**ACTION ITEM**.
The expected response is the full listing, retyped exactly, without its images.

**DATA TO USE**.
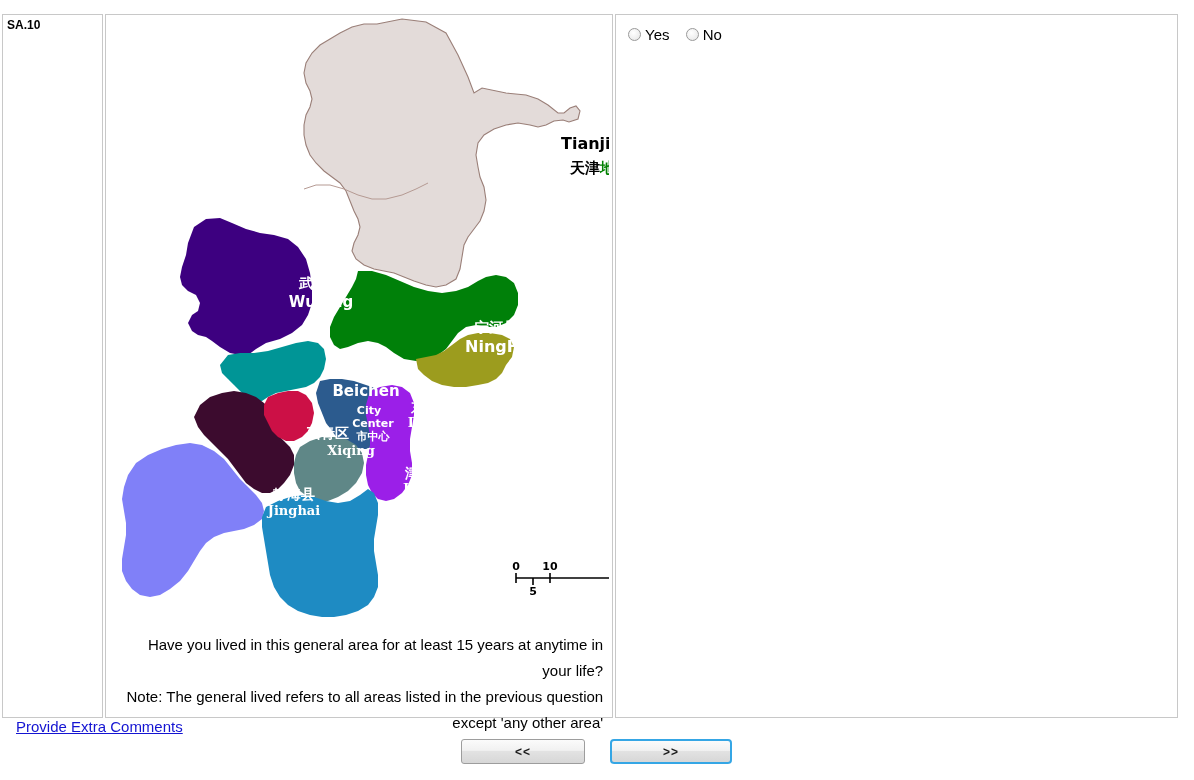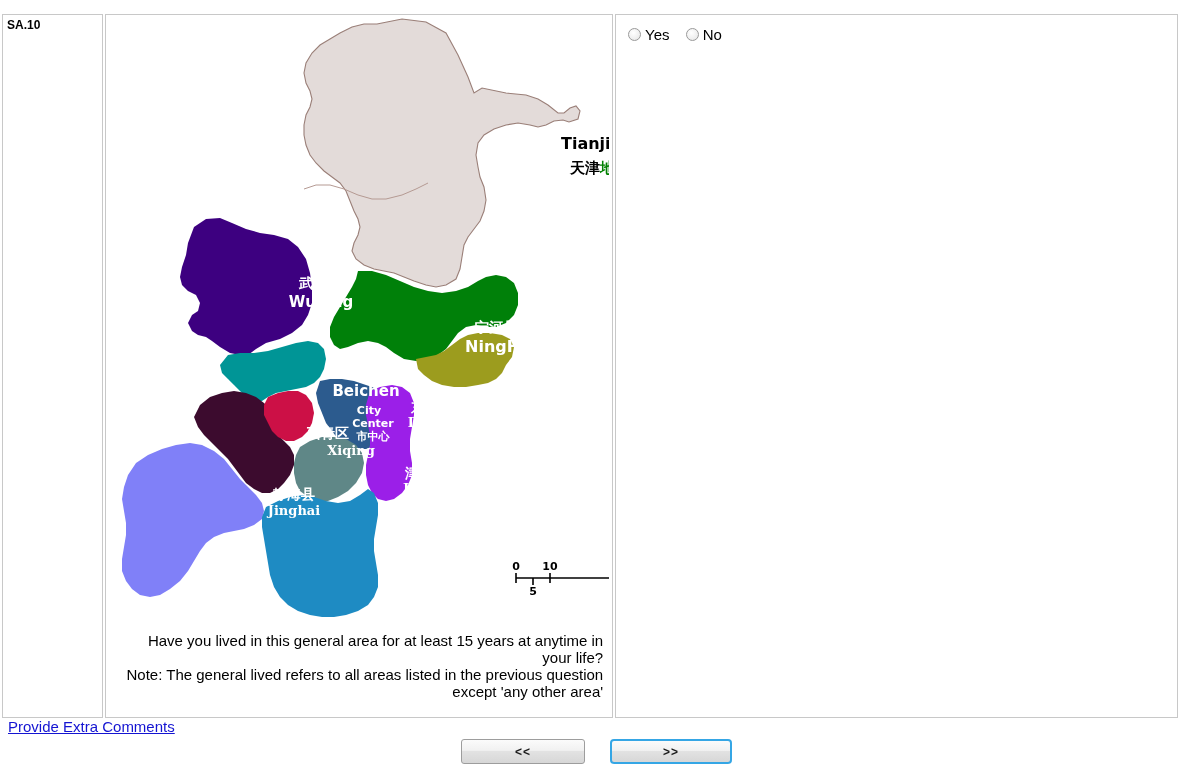--- a/index.html
+++ b/index.html
@@ -70,7 +70,7 @@
     width: 487px;
     text-align: right;
     font-size: 15px;
-    line-height: 17px;
+    line-height: 26px;
     color: #000000;
   }
 

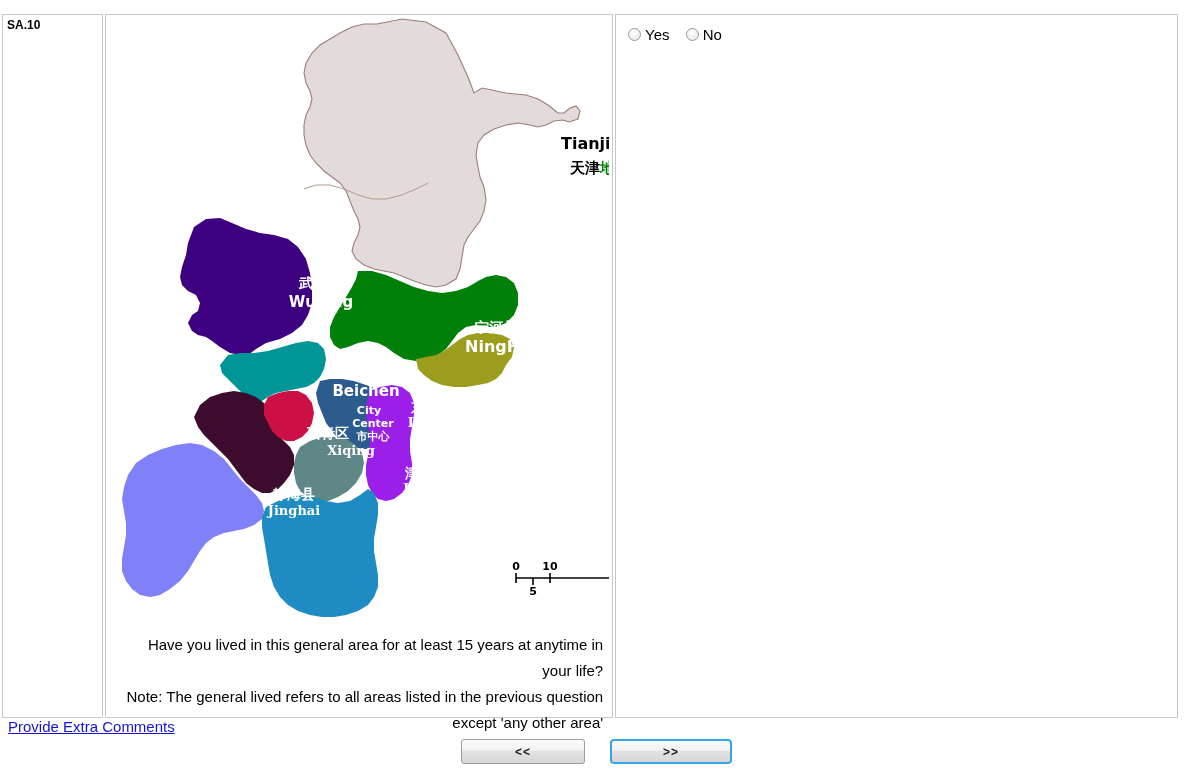--- a/index.html
+++ b/index.html
@@ -106,7 +106,7 @@
   
   .extra-link {
     position: absolute;
-    left: 8px;
+    left: 16px;
     top: 718px;
     font-size: 15px;
     color: #1414d2;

**ANSWER SPACE**.
--- a/index.html
+++ b/index.html
@@ -70,7 +70,7 @@
     width: 487px;
     text-align: right;
     font-size: 15px;
-    line-height: 17px;
+    line-height: 26px;
     color: #000000;
   }
 

--- a/index.html
+++ b/index.html
@@ -106,7 +106,7 @@
   
   .extra-link {
     position: absolute;
-    left: 8px;
+    left: 16px;
     top: 718px;
     font-size: 15px;
     color: #1414d2;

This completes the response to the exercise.